De nossa parte, não se trata de um desiderato utópico. Mas de um processo histórico e social que teve sua gênese na gênese mesma do homem. Considero- baseando no meu parco conhecimento das premissas apresentadas nos Manuscritos Econômicos e Filosóficos de Karl Marx – que o homem é um ser genérico, isto é, que se expressa no gênero humano. Assim , a gênese do homem é também a gênese de sua emancipação. Esta, em primeira escala, se processa em relação à natureza e em um segundo instante assume a exigência de emancipação com relação às formações sociais.

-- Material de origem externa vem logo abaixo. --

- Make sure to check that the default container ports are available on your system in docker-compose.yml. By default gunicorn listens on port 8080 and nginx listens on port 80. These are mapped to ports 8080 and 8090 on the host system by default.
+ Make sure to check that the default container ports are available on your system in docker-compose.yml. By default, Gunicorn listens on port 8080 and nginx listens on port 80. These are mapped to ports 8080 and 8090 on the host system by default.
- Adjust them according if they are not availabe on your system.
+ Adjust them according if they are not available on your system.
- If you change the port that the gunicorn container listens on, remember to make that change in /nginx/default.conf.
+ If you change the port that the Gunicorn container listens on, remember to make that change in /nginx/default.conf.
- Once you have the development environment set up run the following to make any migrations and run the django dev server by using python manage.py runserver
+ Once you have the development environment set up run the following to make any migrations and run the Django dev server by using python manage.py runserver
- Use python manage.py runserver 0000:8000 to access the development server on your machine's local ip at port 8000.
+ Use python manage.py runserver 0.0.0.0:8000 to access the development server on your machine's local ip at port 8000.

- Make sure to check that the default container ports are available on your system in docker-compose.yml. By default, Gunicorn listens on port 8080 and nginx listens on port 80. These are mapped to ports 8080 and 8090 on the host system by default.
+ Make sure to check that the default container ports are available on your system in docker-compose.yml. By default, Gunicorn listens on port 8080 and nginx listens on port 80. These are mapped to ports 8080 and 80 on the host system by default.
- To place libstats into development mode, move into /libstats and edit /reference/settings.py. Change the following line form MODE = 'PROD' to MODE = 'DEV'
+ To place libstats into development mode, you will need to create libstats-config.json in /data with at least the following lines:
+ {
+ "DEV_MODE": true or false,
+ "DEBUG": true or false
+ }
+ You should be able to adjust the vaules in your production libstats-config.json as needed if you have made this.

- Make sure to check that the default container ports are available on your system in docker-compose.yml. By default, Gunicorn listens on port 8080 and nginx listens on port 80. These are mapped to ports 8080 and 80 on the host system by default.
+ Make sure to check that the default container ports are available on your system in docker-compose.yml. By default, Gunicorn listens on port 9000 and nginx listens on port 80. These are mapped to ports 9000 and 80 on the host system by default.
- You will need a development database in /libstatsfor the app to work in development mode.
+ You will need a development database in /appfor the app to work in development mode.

Por hora, ressalto que pretendo detalhar estas questões em outras intervenções. Basta apenas indicar, que somos contrários a lógica unívoca da exploração do homem pelo homem e da natureza pelo homem, posto que o gênero humano é também gênero natural, a degradação ambiental é igualmente degradação humana. Por isso, pretendemos refletir também sobre as questões ambientais em pauta na atualidade, sempre com vistas voltadas para as implicações dos fenômenos em escala global no metabolismo social do Vale.

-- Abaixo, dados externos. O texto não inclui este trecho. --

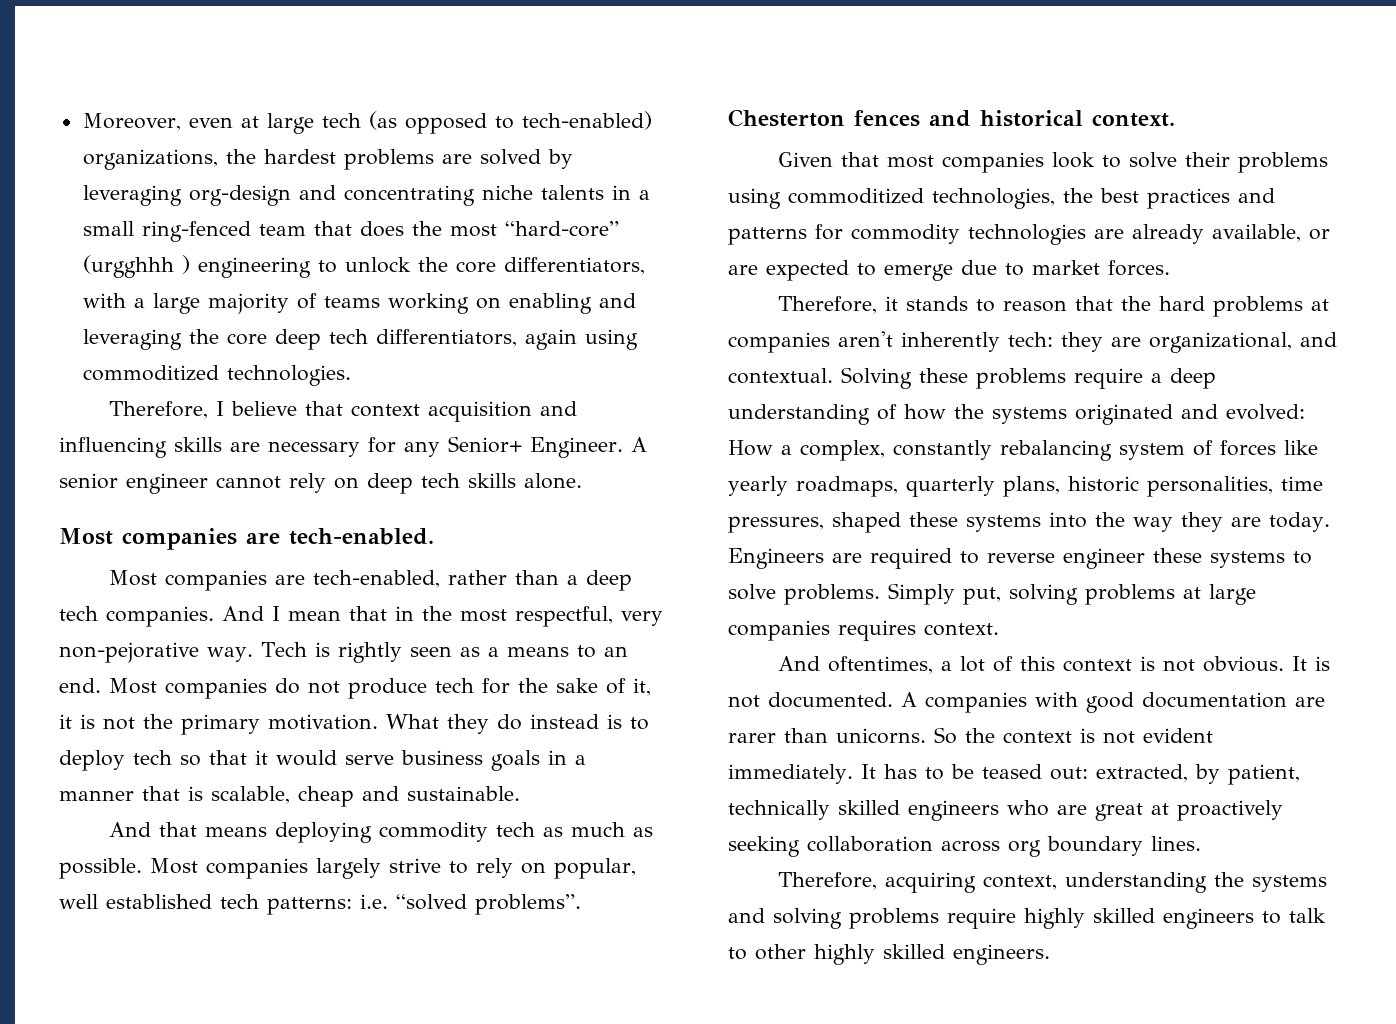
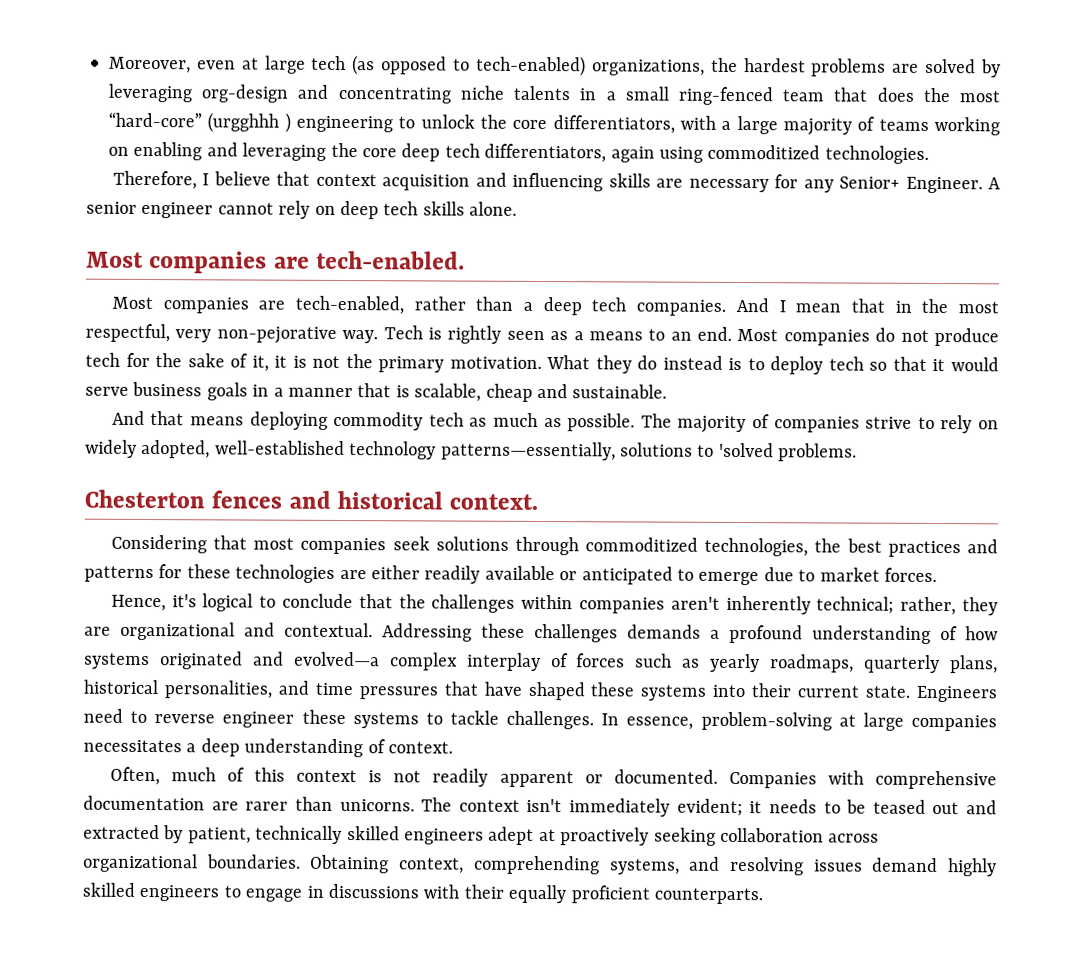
- Most companies largely strive to rely on popular, well established tech patterns: i.e. “solved problems”.
+ The majority of companies strive to rely on widely adopted, well-established technology patterns—essentially, solutions to 'solved problems.
- Given that most companies look to solve their problems using commoditized technologies, the best practices and patterns for commodity technologies are already available, or are expected to emerge due to market forces.
+ Considering that most companies seek solutions through commoditized technologies, the best practices and patterns for these technologies are either readily available or anticipated to emerge due to market forces.
- Therefore, it stands to reason that the hard problems at companies aren't inherently tech: they are organizational, and contextual.
+ Hence, it's logical to conclude that the challenges within companies aren't inherently technical; rather, they are organizational and contextual.
- Solving these problems require a deep understanding of how the systems originated and evolved: How a complex, constantly rebalancing system of forces like yearly roadmaps, quarterly plans, historic personalities, time pressures, shaped these systems into the way they are today. Engineers are required to reverse engineer these systems to solve problems. Simply put, solving problems at large companies requires context.
- And oftentimes, a lot of this context is not obvious. It is not documented. A companies with good documentation are rarer than unicorns.
+ Addressing these challenges demands a profound understanding of how systems originated and evolved—a complex interplay of forces such as yearly roadmaps, quarterly plans, historical personalities, and time pressures that have shaped these systems into their current state. Engineers need to reverse engineer these systems to tackle challenges. In essence, problem-solving at large companies necessitates a deep understanding of context.
+ Often, much of this context is not readily apparent or documented. Companies with comprehensive documentation are rarer than unicorns.
- So the context is not evident immediately. It has to be teased out: extracted, by patient, technically skilled engineers who are great at proactively seeking collaboration across org boundary lines.
- Therefore, acquiring context, understanding the systems and solving problems require highly skilled engineers to talk to other highly skilled engineers.
+ The context isn't immediately evident; it needs to be teased out and extracted by patient, technically skilled engineers adept at proactively seeking collaboration across organizational boundaries. Obtaining context, comprehending systems, and resolving issues demand highly skilled engineers to engage in discussions with their equally proficient counterparts.

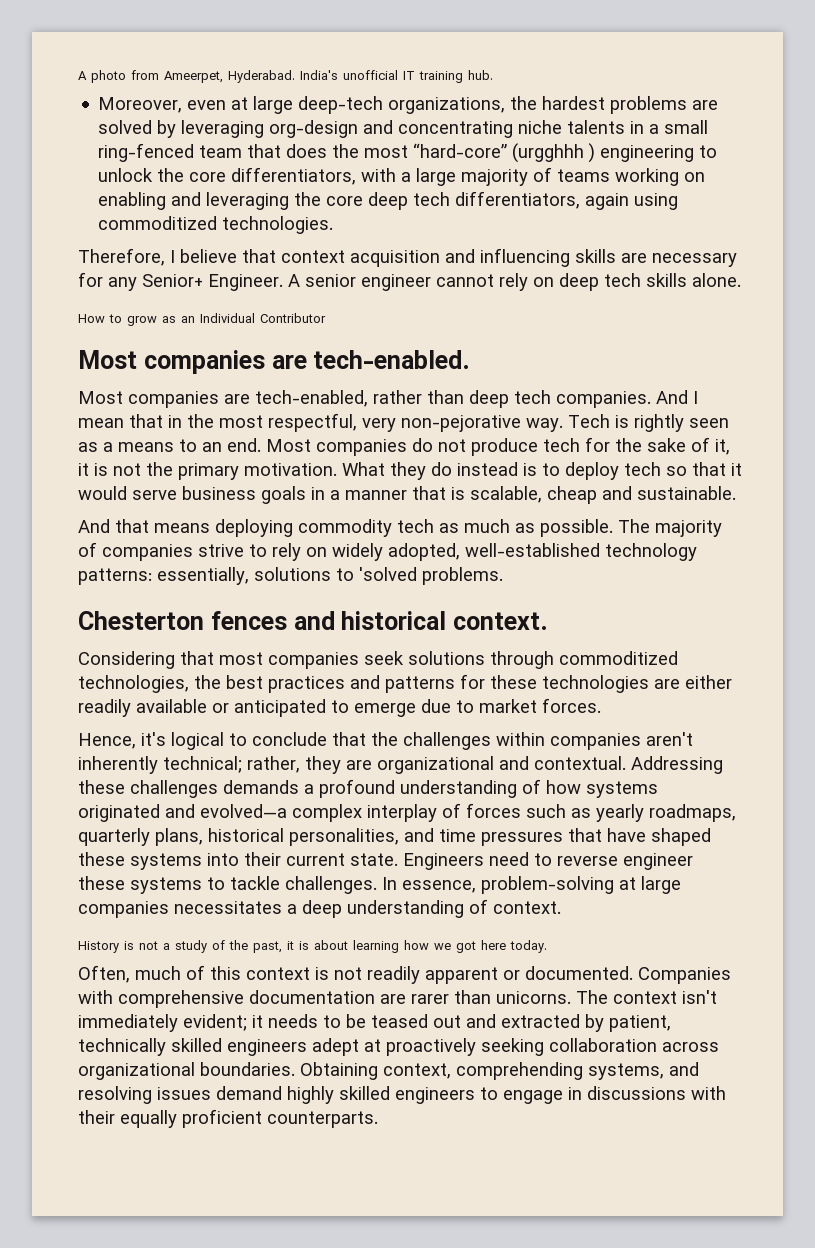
- Moreover, even at large tech (as opposed to tech-enabled) organizations, the hardest problems are solved by leveraging org-design and concentrating niche talents in a small ring-fenced team that does the most “hard-core” (urgghhh ) engineering to unlock the core differentiators, with a large majority of teams working on enabling and leveraging the core deep tech differentiators, again using commoditized technologies.
+ A photo from Ameerpet, Hyderabad. India's unofficial IT training hub.
+ Moreover, even at large deep-tech organizations, the hardest problems are solved by leveraging org-design and concentrating niche talents in a small ring-fenced team that does the most “hard-core” (urgghhh ) engineering to unlock the core differentiators, with a large majority of teams working on enabling and leveraging the core deep tech differentiators, again using commoditized technologies.
+ How to grow as an Individual Contributor
- Most companies are tech-enabled, rather than a deep tech companies.
+ Most companies are tech-enabled, rather than deep tech companies.
- The majority of companies strive to rely on widely adopted, well-established technology patterns—essentially, solutions to 'solved problems.
+ The majority of companies strive to rely on widely adopted, well-established technology patterns: essentially, solutions to 'solved problems.
+ History is not a study of the past, it is about learning how we got here today.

Naquilo que tange aos problemas sociais teremos que buscar as raizes nos resquícios deixados pelo patriarcalismo, os vestígios de preconceitos diversos contra a mulher, o negro e as relações homo-afetivas. No campo da política, as práticas coronelistas que, embora extintas dos quadros teóricos de análises acadêmicas, se fazem vibrantes nos processos eleitorais pelo Brasil – e no vale não é diferente. É do conhecimento e do senso comum que a jequitinhonidade apresenta como característica uma intrínseca relação entre o rural e o urbano e entre o regional e o Global, por isso, quando abordarmos sua dinâmica será necessário recuperar a lógica global e a ordem capitalista consolidada em todos os âmbitos da vida pública e privada.
As demandas são muitas, por isso, defino a Vereda Filosófica como lugar de abundancias de águas humanas e riquezas materiais e espirituais que serve de substrato para a reflexão acerca da própria condição humana. Certo de que os leitores compreendem a urgência de levar a cabo debates sobre a situação humana em época de corrosão dos valores, da instituição do deus-mercado e seu filho unigênito, Dinheiro, como essencialidades maiores da dinâmica social vigente, espero que essa Vereda seja abundante em águas de diversas nascentes que animem o debate e a reflexão sobre a consolidação de novos valores, tanto para o vale como para o gênero humano. Por isso, declaro aberto o caminho a todos aqueles que estiverem interessados em postar aqui suas próprias reflexões e expor ao debate suas idéias e posições acerca da jequitinhonidade. Basta apenas se registrar e a cada postagem marcar seu texto com a categoria vereda filosófica.